The Hawaii Stone and Building Industry in 1885
Mineral Resources of the United States, Calendar Year
David T. Day, Geologist, Department of the Interior, United States Geological Survey
Government Printing Office, Washington, D. C., 1887.
Excerpt from the chapter on "Structural Materials," by H. S. Sproull:
"From a few sections of the country reports indicate some falling off in the production of structural materials, but generally there has been a gain for standard descriptions, and occasionally of very decided character. The losses appear to be due to local influences alone, having no further bearing, while the increase may be accepted as a fair reflection from the entire country. The prime factor, leading to a fuller production, was the low ruling cost of material, which presented an attraction for consumption, and led to larger investments in real estate improvements, especially in the larger cities and their suburbs. Some increase in public works and improvements has opened the outlet still wider, and promises additional expansion.

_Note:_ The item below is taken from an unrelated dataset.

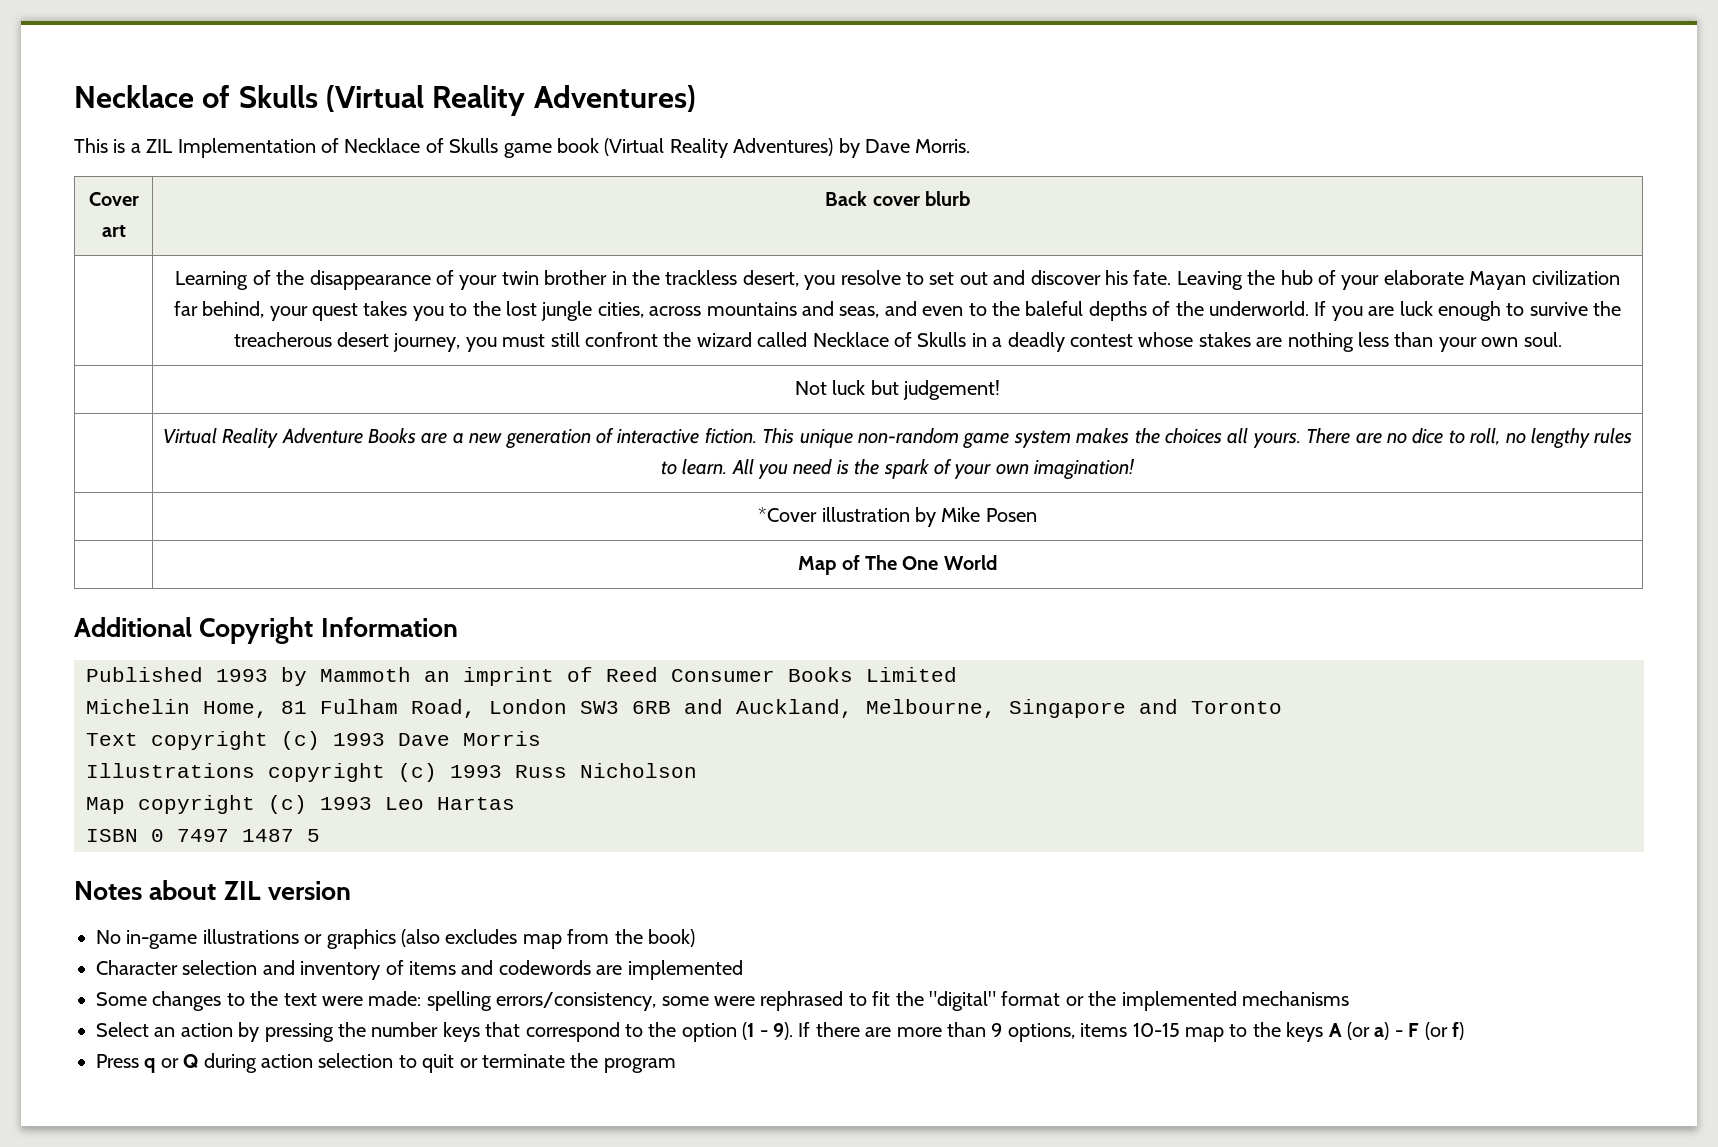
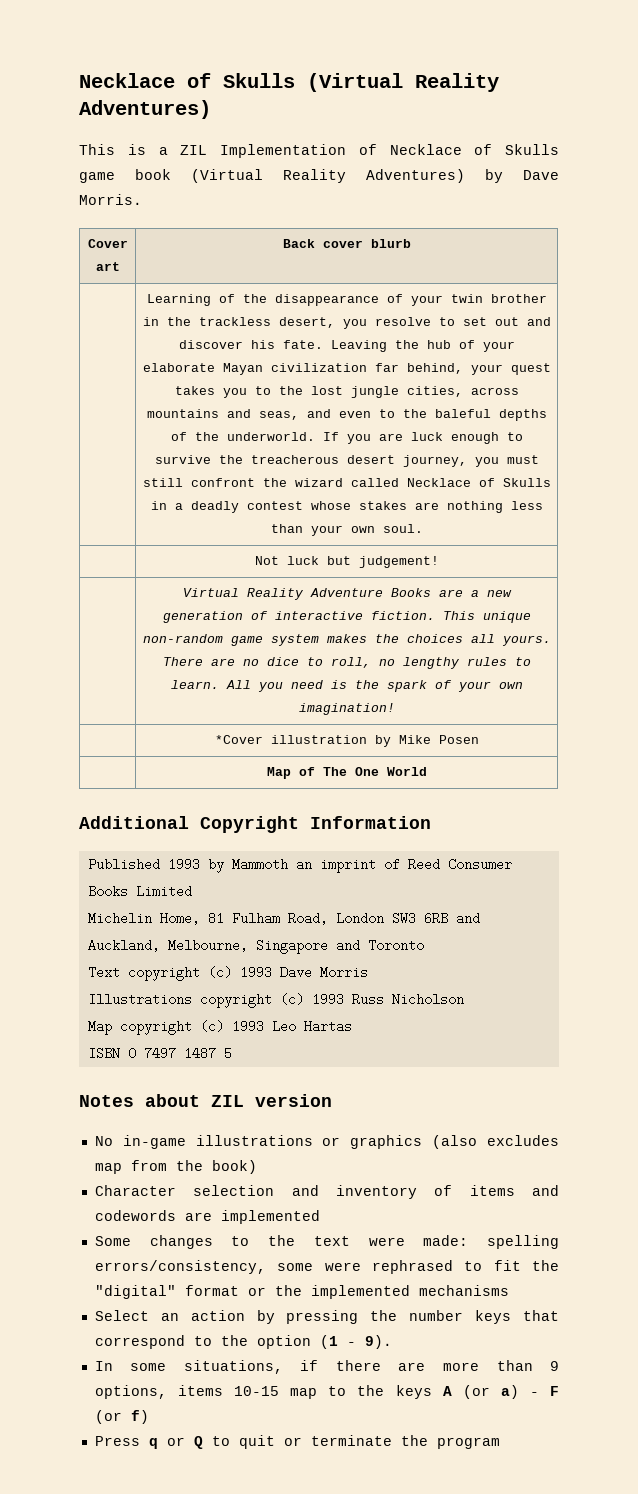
[798,1022,811,1037] If -> [94,1360,319,1374] // In some situations, if
[203,1053,394,1073] during action selection -> (203, 1442) none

Notwithstanding the considerable increase in quantity of material produced in 1885, the value only exceeded that of 1884 in a few instances, and in some cases ran rather behind, as the result of the lower values brought about by various influences, as will be explained farther on. The profits of the manufacturing interest have naturally become somewhat curtailed, yet rarely to a serious extent, and there is very universal testimony to warrant the assertion that no attempt has been made to balance the shrinkage in price by lowering the grade of the product; but, on the contrary, every reasonable effort was put forth to enhance the quality and attractions as an additional stimulant to consumption."